Thouis (Ray) Jones thouis@gmail....
Mon Jun 18 05:14:34 CDT 2012


Based on some previous discussion on the numpy list [1] and in
now-cancelled PRs [2,3], I'd like to solicit opinions on adding an
interface for numpy memory allocation event tracking, as implemented
in this PR:

https://github.com/numpy/numpy/pull/309

A brief summary of the changes:

- PyDataMem_NEW/FREE/RENEW become functions in the numpy API.
  (they used to be macros for malloc/free/realloc)
  These are the functions used to manage allocations for array's
  internal data.  Most other numpy data is allocated through Python's
  allocator.

- PyDataMem_NEW/RENEW return void* instead of char*.

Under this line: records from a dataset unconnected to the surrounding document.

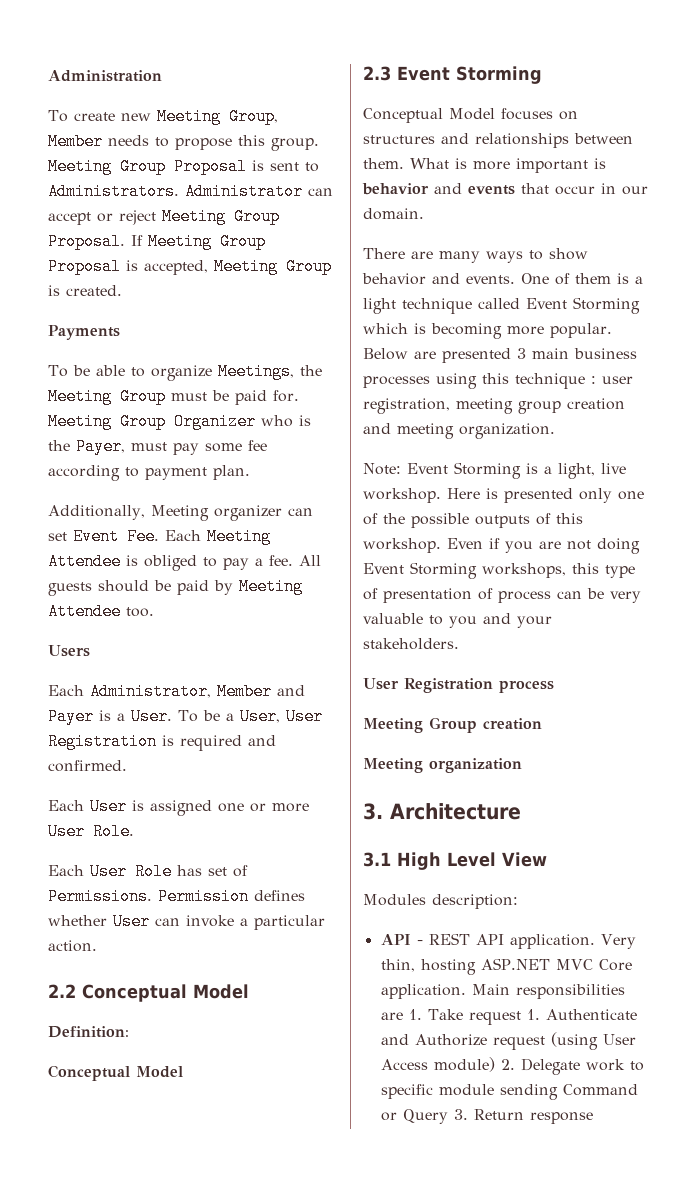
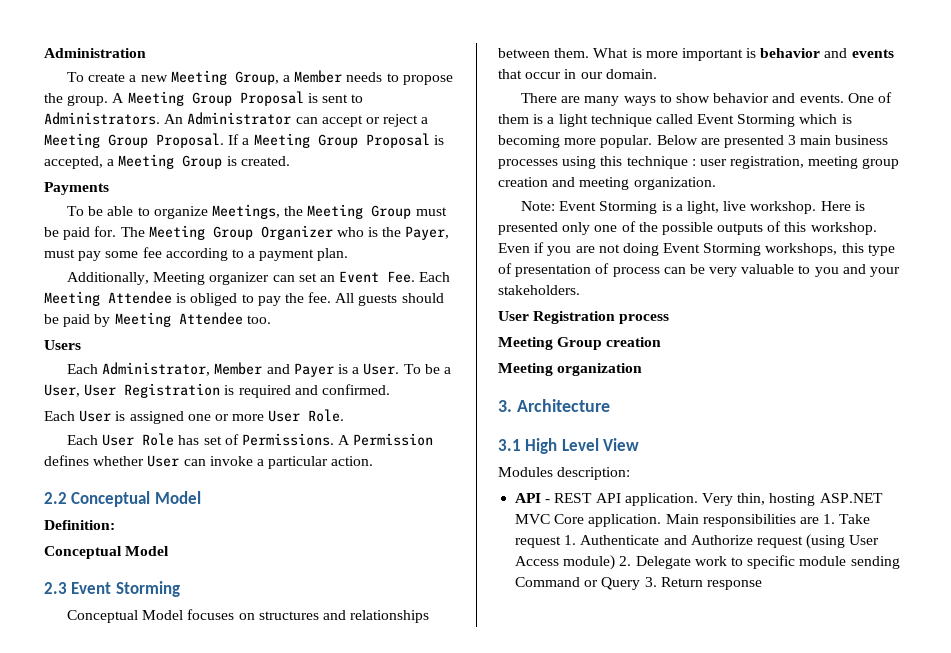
(115, 116) none -> [129,75,137,82] a
(278, 116) none -> [283,75,291,82] a
[238,135,319,151] this group. -> [44,93,125,106] the group. A
(179, 191) none -> [164,114,184,124] An
(156, 217) none -> [421,117,429,124] a
(143, 240) none -> [242,138,250,145] a
(208, 267) none -> [107,159,115,166] a
(299, 396) none -> [120,227,145,237] The
(139, 472) none -> [248,251,256,258] a
(67, 536) none -> [320,275,336,282] an
[255,558,263,566] a -> [284,293,304,303] the
(152, 896) none -> [338,435,351,445] A

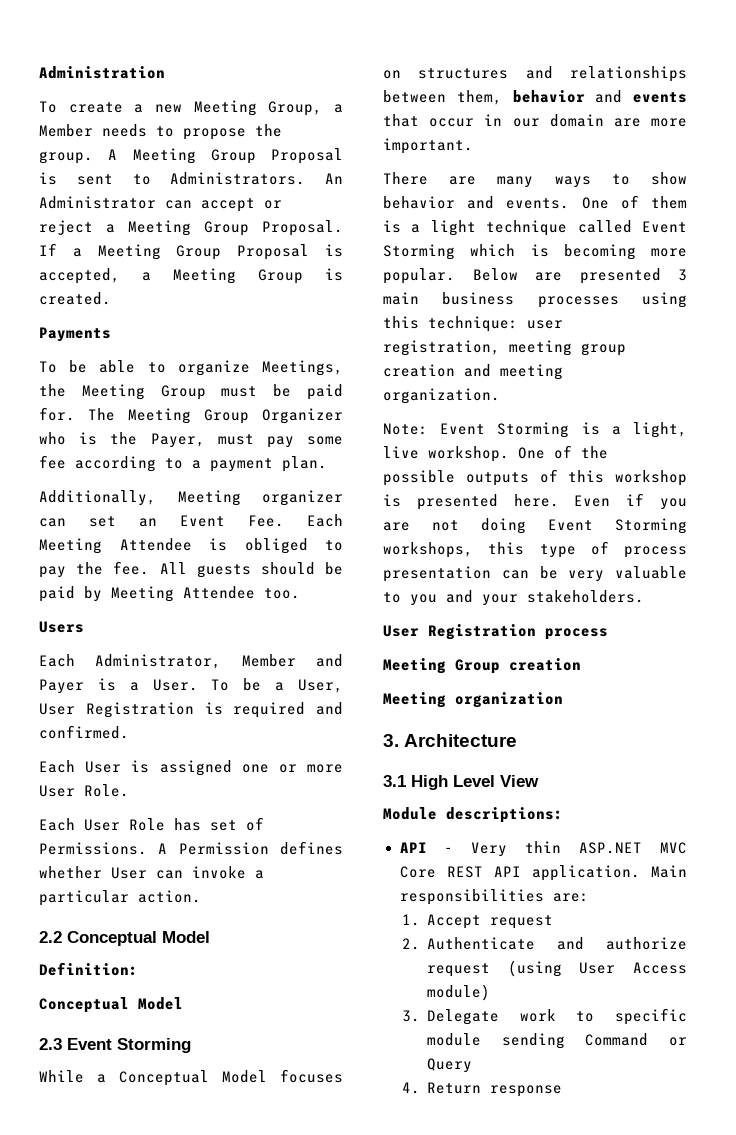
(180, 589) none -> [39,1070,106,1083] While a
[554,48,757,61] them. What is more important is -> [456,90,502,105] them,
[605,69,657,79] domain. -> [549,114,687,127] [383,138,473,154] domain are more important.
[626,156,696,169] technique : -> [428,316,518,332] technique:
[820,201,865,211] [498,222,618,235] Here is presented only one -> [518,447,545,459] One
[810,222,877,235] workshop. -> [615,470,687,486] [383,494,559,510] workshop is presented here.
[515,263,660,277] presentation of process -> [624,546,687,558] [383,566,491,582] process presentation
[498,467,631,480] Modules description: -> [383,807,563,823] Module descriptions:
[554,493,883,506] [515,514,871,527] [515,535,577,548] REST API application. Very thin, hosting ASP.NET MVC Core application. Main responsibilities are 1. Take request 1. -> [471,841,687,857] [399,865,687,881] [399,889,589,905] [401,914,554,929] [401,938,420,950] Very thin ASP.NET MVC Core REST API application. Main responsibilities are: // 1. Accept request // 2.
[690,535,753,545] Authorize -> [606,937,687,950] authorize
[619,556,632,566] 2. -> [401,1010,420,1022] // 3.
[644,577,657,587] 3. -> [401,1082,420,1094] // 4.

- Adds PyDataMem_SetEventHook() to the API, with this description:
 * Sets the allocation event hook for numpy array data.
 * Takes a PyDataMem_EventHookFunc *, which has the signature:
 *        void hook(void *old, void *new, size_t size, void *user_data).
 *   Also takes a void *user_data, and void **old_data.
 *
 * Returns a pointer to the previous hook or NULL.  If old_data is
 * non-NULL, the previous user_data pointer will be copied to it.
 *
 * If not NULL, hook will be called at the end of each PyDataMem_NEW/FREE/RENEW:
 *   result = PyDataMem_NEW(size)        -> (*hook)(NULL, result,
size, user_data)
 *   PyDataMem_FREE(ptr)                 -> (*hook)(ptr, NULL, 0, user_data)
 *   result = PyDataMem_RENEW(ptr, size) -> (*hook)(ptr, result, size,
user_data)
 *
 * When the hook is called, the GIL will be held by the calling
 * thread.  The hook should be written to be reentrant, if it performs
 * operations that might cause new allocation events (such as the
 * creation/descruction numpy objects, or creating/destroying Python
 * objects which might cause a gc)


The PR also includes an example using the hook functions to track
allocation via Python callback funcions (in
tools/allocation_tracking).

Why I think this is worth adding to numpy, even though other tools may
be able to provide similar functionality:

- numpy arrays use orders of magnitude more memory than most python
  objects, and this is often a limiting factor in algorithms.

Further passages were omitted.